Aux Philippines, le ministère de l’Éducation a décidé d’intégrer Valorant , le shooter compétitif de Riot Games, dans un programme scolaire officiel. Concrètement, dans le curriculum Matatag, les élèves de 10e année suivent un module consacré à la « promotion du bien-être numérique à travers Valorant », d’après le ministère.
Le plus surprenant, c’est que ce cours ne sert pas à apprendre à mieux tirer ni à monter au classement. Valorant est utilisé comme support pour parler de stratégie, de rôles dans une équipe, de communication et de comportement en ligne. L’idée, plus large, est claire : faire du jeu vidéo un outil pédagogique, pas seulement un loisir.

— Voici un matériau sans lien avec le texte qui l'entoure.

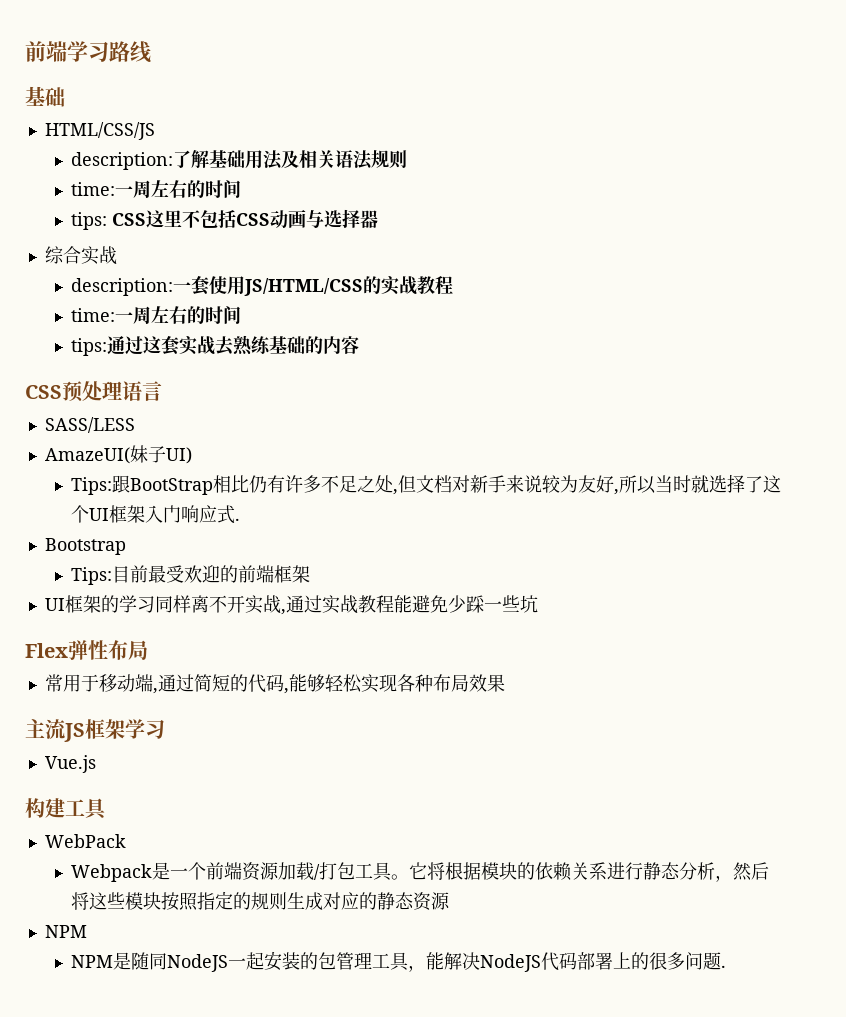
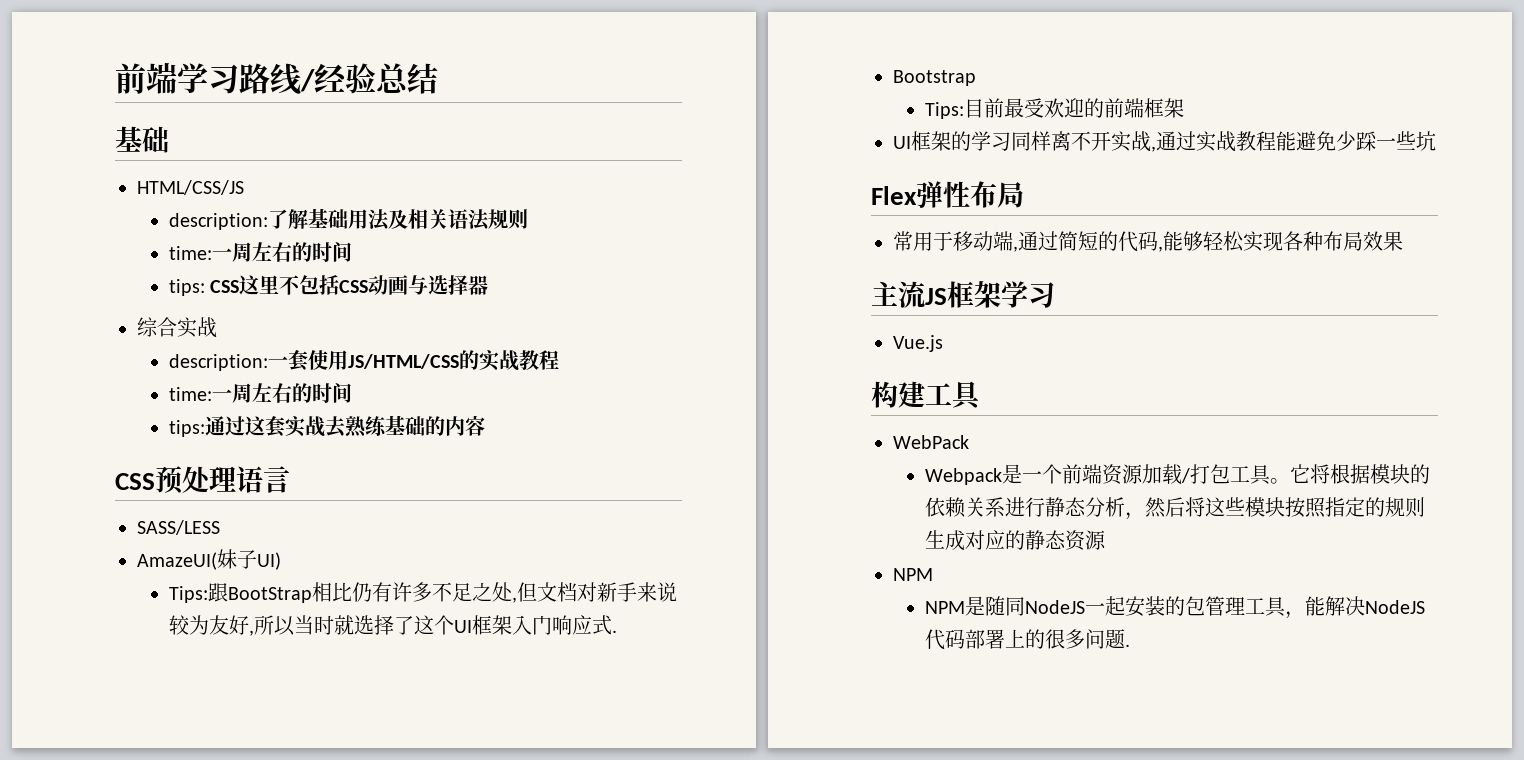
(151, 52) none -> [300,63,438,94] /经验总结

Le ministère précise que le module demande aux élèves d’identifier les objectifs de Valorant et ses mécaniques de jeu, d’expliquer les stratégies ainsi que les rôles des agents, mais aussi de montrer qu’ils ont compris des notions comme le respect, l’équité et le fair-play dans les interactions en ligne.
Le programme va même un cran plus loin. Les élèves doivent aussi mettre en pratique le travail d’équipe, la communication et la gestion du temps en organisant un événement esport. En clair, Valorant devient ici un cas concret pour travailler des compétences transversales que l’école cherche déjà à développer ailleurs.
Cette leçon autour de Valorant s’insère d’ailleurs dans un ensemble plus large consacré au bien-être numérique, à l’e-santé et à l’esport. Le ministère les présente comme des outils liés au bien-être personnel, à l’activité physique et à une pratique saine du numérique.
Et Valorant n’est pas seul. Le curriculum Matatag cite aussi League of Legends, Dota 2, Hearthstone, StarCraft II, Rocket League, Minecraft, FIFA, PUBG et Tekken parmi les supports d’apprentissage possibles, toujours selon le ministère de l’Éducation.
Cette décision s’inscrit aussi dans un mouvement plus large. Dans certains établissements, les jeux vidéo servent déjà à aborder l’histoire, les langues ou la résolution de problèmes. De leur côté, l’Arabie saoudite, le Japon, la Corée du Sud et plusieurs pays européens ont commencé à faire une place à l’esport, ou à des contenus liés au jeu, dans l’éducation.
Il y a aussi un facteur économique derrière tout ça. Le marché de l’esport dans l’éducation était estimé à environ 3,2 milliards en 2025 et pourrait grimper jusqu’à 8,1 milliards d’ici 2034, porté par l’adoption dans les écoles, l’intégration aux programmes et les possibilités de bourses.
Aux Philippines, le terrain s’y prête particulièrement bien. La scène esport y grandit vite, le pays affiche de bons résultats à l’international, des cursus universitaires liés à l’esport et au développement de jeux vidéo existent déjà, notamment à la Mapúa University, et la reconnaissance progresse aussi à travers l’UAAP.
Le débat, lui, n’est pas tranché. Les défenseurs de cette approche mettent en avant la stratégie, la motivation, la communication et l’esprit d’équipe. Les critiques, eux, parlent du stress, du risque de trop valoriser la victoire et du manque de recul sur les effets éducatifs réels comme sur le bien-être à long terme. La prudence reste donc de mise.